> **WORK ORDER**
Would you copy the line that includes "total: 33784.39 -> 41245.40" and every line that follows it, down to the last line of the listing below, exactly as they stand?

★ ★ ★

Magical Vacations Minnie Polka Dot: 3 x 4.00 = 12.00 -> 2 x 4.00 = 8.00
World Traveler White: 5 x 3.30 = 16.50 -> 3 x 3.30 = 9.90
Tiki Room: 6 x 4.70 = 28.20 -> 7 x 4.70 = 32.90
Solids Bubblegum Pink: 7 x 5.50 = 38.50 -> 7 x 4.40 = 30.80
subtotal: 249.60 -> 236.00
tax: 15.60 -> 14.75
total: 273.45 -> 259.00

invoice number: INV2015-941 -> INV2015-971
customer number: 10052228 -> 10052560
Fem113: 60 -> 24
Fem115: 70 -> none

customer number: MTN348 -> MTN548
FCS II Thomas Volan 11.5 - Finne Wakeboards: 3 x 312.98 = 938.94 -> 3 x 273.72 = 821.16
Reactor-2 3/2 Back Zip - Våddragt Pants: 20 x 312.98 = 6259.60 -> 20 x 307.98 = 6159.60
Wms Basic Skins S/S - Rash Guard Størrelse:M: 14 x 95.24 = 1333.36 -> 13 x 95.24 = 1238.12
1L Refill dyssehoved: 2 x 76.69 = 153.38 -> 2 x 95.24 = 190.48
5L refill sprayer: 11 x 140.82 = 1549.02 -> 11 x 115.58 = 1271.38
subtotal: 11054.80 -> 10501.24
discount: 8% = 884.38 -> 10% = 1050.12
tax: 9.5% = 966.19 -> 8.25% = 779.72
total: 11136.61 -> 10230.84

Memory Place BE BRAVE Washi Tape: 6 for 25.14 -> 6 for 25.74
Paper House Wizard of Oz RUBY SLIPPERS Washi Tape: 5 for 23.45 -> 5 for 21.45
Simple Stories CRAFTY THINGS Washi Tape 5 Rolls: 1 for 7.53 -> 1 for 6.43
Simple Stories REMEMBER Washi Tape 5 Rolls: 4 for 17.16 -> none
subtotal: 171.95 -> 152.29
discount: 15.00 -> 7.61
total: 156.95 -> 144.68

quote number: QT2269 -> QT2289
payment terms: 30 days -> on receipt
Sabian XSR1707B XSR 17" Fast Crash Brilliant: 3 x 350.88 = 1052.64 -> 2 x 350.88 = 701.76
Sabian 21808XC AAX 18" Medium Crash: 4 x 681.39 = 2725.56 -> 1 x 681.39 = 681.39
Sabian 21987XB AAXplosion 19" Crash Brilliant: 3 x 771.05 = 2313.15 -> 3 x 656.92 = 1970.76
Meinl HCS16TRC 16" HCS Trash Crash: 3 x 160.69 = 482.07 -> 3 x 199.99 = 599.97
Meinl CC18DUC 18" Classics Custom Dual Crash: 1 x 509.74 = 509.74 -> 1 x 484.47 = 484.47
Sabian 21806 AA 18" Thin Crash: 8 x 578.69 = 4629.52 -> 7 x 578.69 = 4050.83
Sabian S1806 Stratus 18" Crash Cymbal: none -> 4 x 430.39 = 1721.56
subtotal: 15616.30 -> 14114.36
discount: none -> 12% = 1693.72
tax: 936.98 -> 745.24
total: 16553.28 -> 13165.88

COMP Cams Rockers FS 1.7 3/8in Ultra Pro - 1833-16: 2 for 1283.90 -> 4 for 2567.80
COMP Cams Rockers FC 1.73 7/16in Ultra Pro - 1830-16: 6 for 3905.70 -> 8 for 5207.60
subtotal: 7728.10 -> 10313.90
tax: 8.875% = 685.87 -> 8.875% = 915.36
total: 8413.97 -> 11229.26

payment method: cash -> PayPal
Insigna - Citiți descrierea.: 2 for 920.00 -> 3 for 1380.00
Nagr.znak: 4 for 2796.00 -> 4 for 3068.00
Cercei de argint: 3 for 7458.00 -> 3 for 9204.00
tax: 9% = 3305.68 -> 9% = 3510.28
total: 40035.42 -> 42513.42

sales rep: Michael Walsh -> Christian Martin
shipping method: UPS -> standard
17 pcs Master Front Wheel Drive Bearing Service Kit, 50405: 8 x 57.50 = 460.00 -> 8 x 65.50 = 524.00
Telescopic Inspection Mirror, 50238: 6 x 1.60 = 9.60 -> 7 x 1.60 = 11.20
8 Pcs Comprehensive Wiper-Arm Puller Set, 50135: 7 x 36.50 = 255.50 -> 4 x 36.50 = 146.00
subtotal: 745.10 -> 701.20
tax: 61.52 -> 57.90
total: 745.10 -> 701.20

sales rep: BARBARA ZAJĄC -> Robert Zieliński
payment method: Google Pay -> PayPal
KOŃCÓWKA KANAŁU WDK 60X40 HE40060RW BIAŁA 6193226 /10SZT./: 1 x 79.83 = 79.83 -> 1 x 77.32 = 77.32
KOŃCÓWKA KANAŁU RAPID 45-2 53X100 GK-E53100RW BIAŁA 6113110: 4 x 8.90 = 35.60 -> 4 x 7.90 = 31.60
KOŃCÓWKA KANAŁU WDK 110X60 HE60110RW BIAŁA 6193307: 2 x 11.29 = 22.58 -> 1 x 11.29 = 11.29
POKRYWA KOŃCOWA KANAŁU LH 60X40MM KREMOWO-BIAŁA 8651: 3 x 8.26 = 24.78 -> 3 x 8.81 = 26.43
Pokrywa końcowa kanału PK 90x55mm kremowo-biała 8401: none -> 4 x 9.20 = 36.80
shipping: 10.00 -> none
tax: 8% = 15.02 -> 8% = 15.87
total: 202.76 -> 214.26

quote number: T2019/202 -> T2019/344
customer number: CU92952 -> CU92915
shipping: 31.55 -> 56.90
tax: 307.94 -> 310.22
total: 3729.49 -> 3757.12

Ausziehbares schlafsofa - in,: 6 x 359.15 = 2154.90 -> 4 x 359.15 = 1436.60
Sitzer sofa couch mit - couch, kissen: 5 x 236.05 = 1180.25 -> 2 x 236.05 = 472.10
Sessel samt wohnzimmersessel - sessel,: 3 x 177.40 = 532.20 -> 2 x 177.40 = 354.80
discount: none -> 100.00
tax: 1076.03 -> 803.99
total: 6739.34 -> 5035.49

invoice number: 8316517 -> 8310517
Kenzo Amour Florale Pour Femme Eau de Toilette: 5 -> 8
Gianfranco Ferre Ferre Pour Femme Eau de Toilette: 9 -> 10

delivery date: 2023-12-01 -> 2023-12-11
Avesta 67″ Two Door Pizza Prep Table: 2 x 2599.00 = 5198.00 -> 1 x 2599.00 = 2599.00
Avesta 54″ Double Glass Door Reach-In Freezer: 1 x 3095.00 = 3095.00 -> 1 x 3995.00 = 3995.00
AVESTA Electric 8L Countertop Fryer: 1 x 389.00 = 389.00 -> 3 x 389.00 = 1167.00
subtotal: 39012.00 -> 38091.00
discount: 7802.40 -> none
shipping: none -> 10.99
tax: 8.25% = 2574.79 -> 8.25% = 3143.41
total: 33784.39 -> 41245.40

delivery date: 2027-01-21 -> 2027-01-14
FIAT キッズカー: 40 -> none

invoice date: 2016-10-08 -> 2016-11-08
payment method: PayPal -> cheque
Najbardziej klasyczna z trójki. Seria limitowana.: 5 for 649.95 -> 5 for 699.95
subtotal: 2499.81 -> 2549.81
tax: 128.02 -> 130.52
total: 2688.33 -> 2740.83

★ ★ ★

> **COMPLETED EXERCISE**
total: 33784.39 -> 41245.40

delivery date: 2027-01-21 -> 2027-01-14
FIAT キッズカー: 40 -> none

invoice date: 2016-10-08 -> 2016-11-08
payment method: PayPal -> cheque
Najbardziej klasyczna z trójki. Seria limitowana.: 5 for 649.95 -> 5 for 699.95
subtotal: 2499.81 -> 2549.81
tax: 128.02 -> 130.52
total: 2688.33 -> 2740.83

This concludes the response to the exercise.